_Input for this task_
★ ★ ★ ★

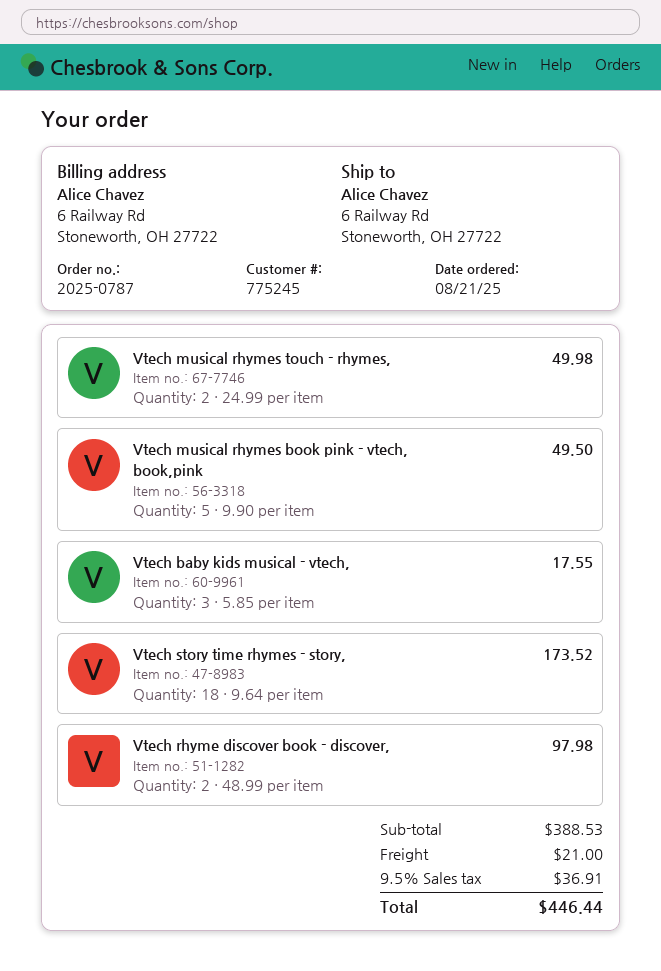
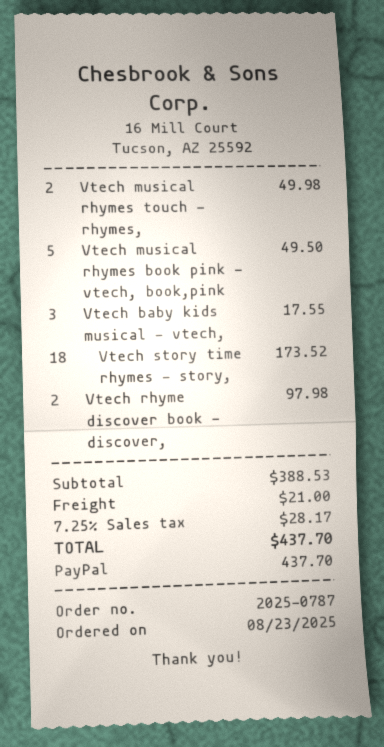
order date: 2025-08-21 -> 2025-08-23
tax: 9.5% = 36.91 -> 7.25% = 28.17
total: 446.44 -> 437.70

★ ★ ★ ★

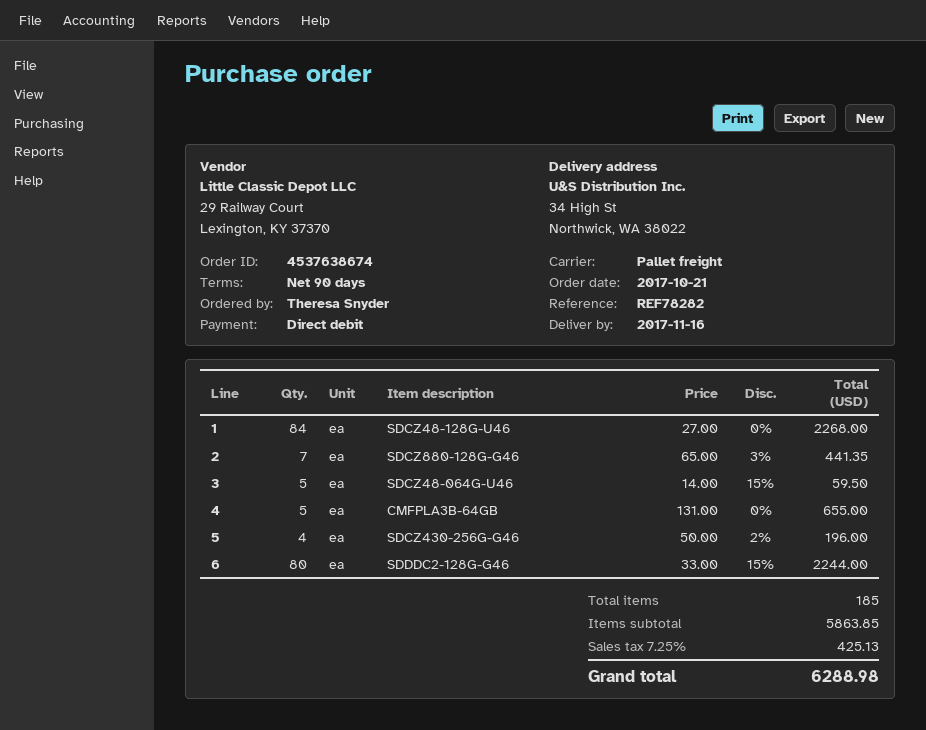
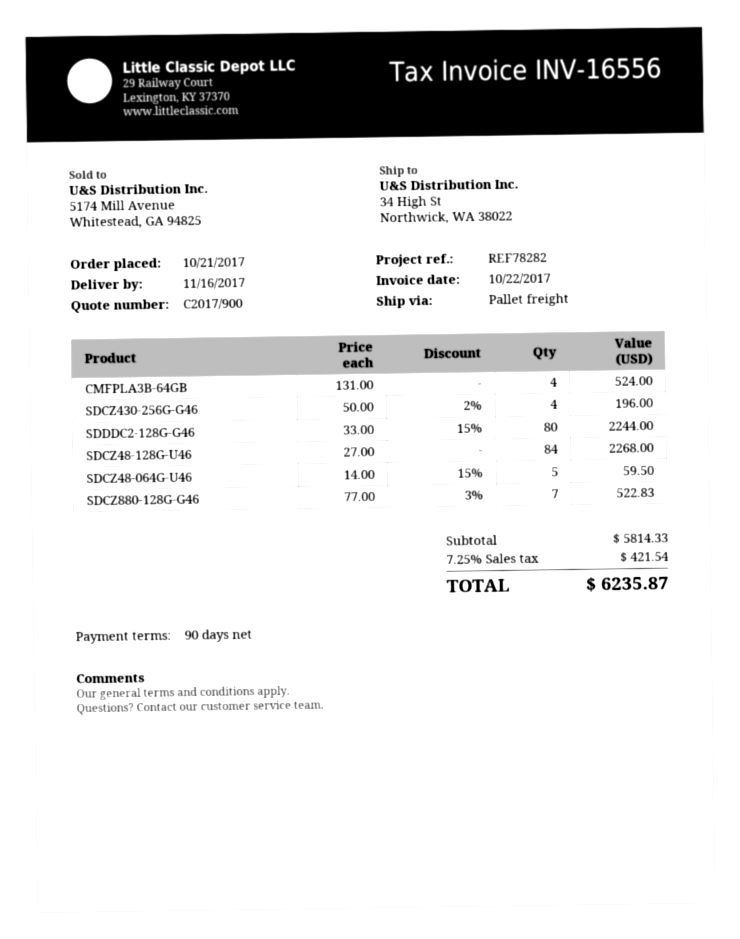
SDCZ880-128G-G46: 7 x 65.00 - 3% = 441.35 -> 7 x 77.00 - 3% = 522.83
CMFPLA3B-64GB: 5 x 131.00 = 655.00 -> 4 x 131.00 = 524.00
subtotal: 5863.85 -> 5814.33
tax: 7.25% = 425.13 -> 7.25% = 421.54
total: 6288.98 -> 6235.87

★ ★ ★ ★

_What you need to do_
From the records above, quote only the lines running from the line with "subtotal: 5863.85 -> 5814.33" to the line with "total: 6288.98 -> 6235.87", both lines included.

_Output for this exercise_
subtotal: 5863.85 -> 5814.33
tax: 7.25% = 425.13 -> 7.25% = 421.54
total: 6288.98 -> 6235.87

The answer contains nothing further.